*** Opening of Records supplied ***

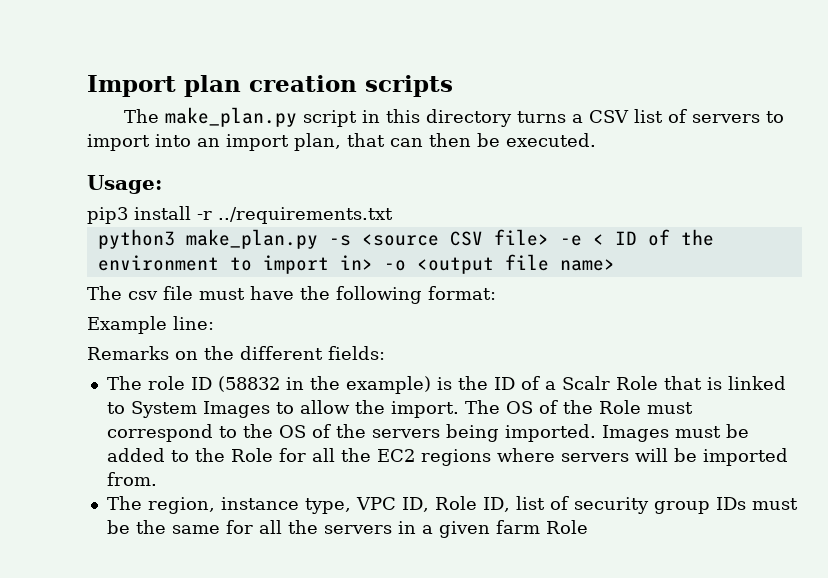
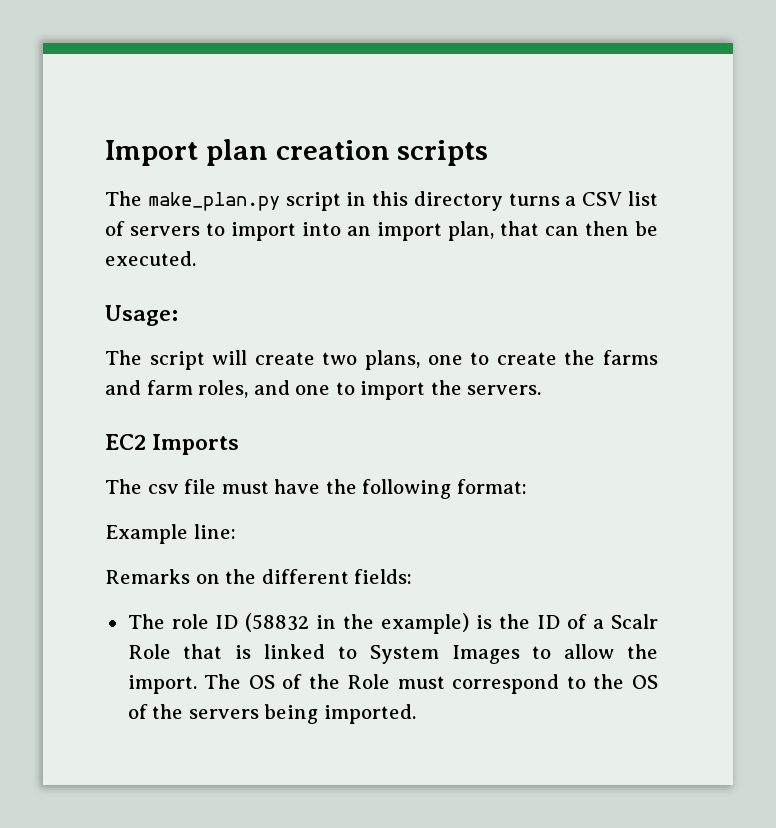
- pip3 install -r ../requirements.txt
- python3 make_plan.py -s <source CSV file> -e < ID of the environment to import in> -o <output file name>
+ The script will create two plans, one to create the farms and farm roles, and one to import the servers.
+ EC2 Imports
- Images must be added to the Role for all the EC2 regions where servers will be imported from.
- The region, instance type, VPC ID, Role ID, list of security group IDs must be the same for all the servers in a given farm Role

*** Close of Records supplied ***
*** Opening of Records supplied ***

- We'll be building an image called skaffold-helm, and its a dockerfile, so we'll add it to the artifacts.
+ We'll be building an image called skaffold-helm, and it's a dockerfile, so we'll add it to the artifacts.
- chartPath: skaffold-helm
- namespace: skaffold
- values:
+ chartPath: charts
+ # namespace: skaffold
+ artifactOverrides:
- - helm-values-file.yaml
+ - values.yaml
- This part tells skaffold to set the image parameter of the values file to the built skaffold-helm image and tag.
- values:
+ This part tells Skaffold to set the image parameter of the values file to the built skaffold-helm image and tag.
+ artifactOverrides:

*** Close of Records supplied ***

--- How to complete this task ---
Go through the listing above and return each line where the word "part" occurs.

--- Finished task ---
- This part tells skaffold to set the image parameter of the values file to the built skaffold-helm image and tag.
+ This part tells Skaffold to set the image parameter of the values file to the built skaffold-helm image and tag.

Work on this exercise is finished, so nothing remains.